:: WORK INSTRUCTION ::
This exercise calls for the whole listing to be given again exactly, without images.

*** Opening of PROVIDED DATA ***

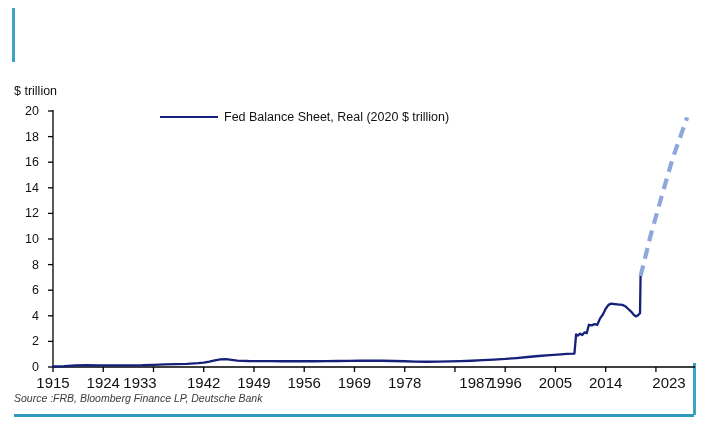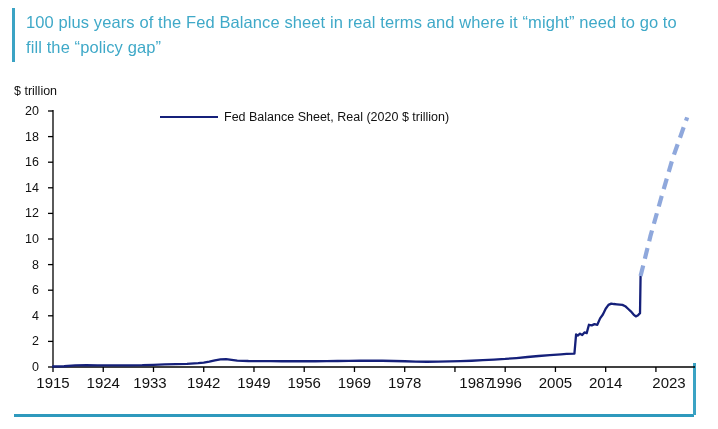--- a/index.html
+++ b/index.html
@@ -162,7 +162,6 @@
   <div class="frame-bottom"></div>
   <div class="frame-right"></div>
 
-  <div class="title">100 plus years of the Fed Balance sheet in real terms and where it “might” need to go to fill the “policy gap”</div>
 
   <div class="unit-label">$ trillion</div>
 

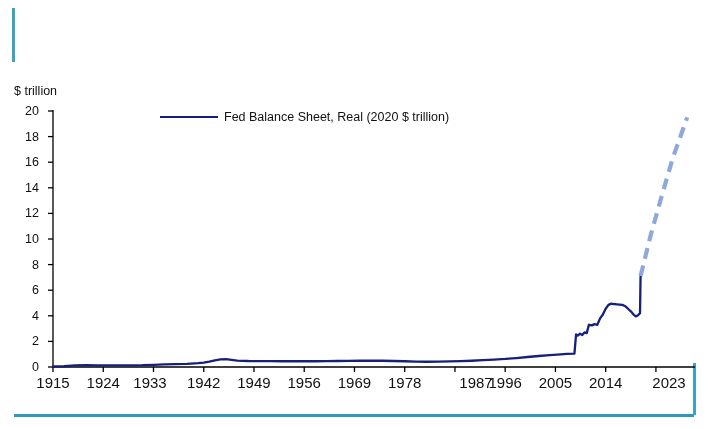--- a/index.html
+++ b/index.html
@@ -217,7 +217,7 @@
   <div id="xtick-layer">
       <div class="xtick" style="left: 53px;">1915</div>
       <div class="xtick" style="left: 103.243px;">1924</div>
-      <div class="xtick" style="left: 150px;">1933</div>
+      <div class="xtick" style="left: 140px;">1933</div>
       <div class="xtick" style="left: 203.73px;">1942</div>
       <div class="xtick" style="left: 253.974px;">1949</div>
       <div class="xtick" style="left: 304.217px;">1956</div>

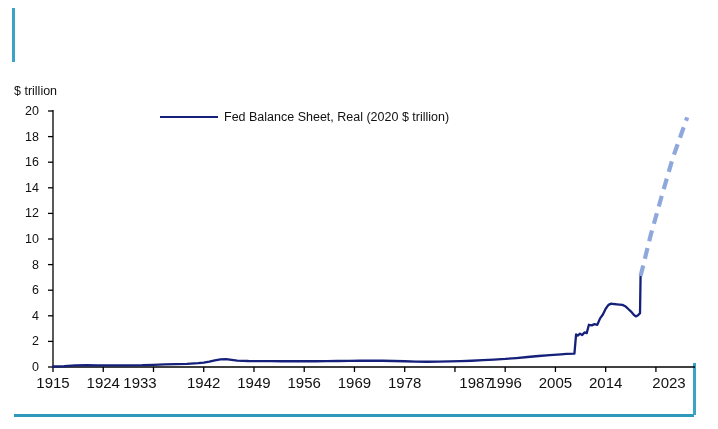--- a/index.html
+++ b/index.html
@@ -239,6 +239,7 @@
     </div>
   </div>
 
+  <div class="source">Source :FRB, Bloomberg Finance LP, Deutsche Bank</div>
 
 </div>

*** Close of PROVIDED DATA ***

:: RESPONSE TO THE TASK ::
--- a/index.html
+++ b/index.html
@@ -162,7 +162,6 @@
   <div class="frame-bottom"></div>
   <div class="frame-right"></div>
 
-  <div class="title">100 plus years of the Fed Balance sheet in real terms and where it “might” need to go to fill the “policy gap”</div>
 
   <div class="unit-label">$ trillion</div>
 

--- a/index.html
+++ b/index.html
@@ -217,7 +217,7 @@
   <div id="xtick-layer">
       <div class="xtick" style="left: 53px;">1915</div>
       <div class="xtick" style="left: 103.243px;">1924</div>
-      <div class="xtick" style="left: 150px;">1933</div>
+      <div class="xtick" style="left: 140px;">1933</div>
       <div class="xtick" style="left: 203.73px;">1942</div>
       <div class="xtick" style="left: 253.974px;">1949</div>
       <div class="xtick" style="left: 304.217px;">1956</div>

--- a/index.html
+++ b/index.html
@@ -239,6 +239,7 @@
     </div>
   </div>
 
+  <div class="source">Source :FRB, Bloomberg Finance LP, Deutsche Bank</div>
 
 </div>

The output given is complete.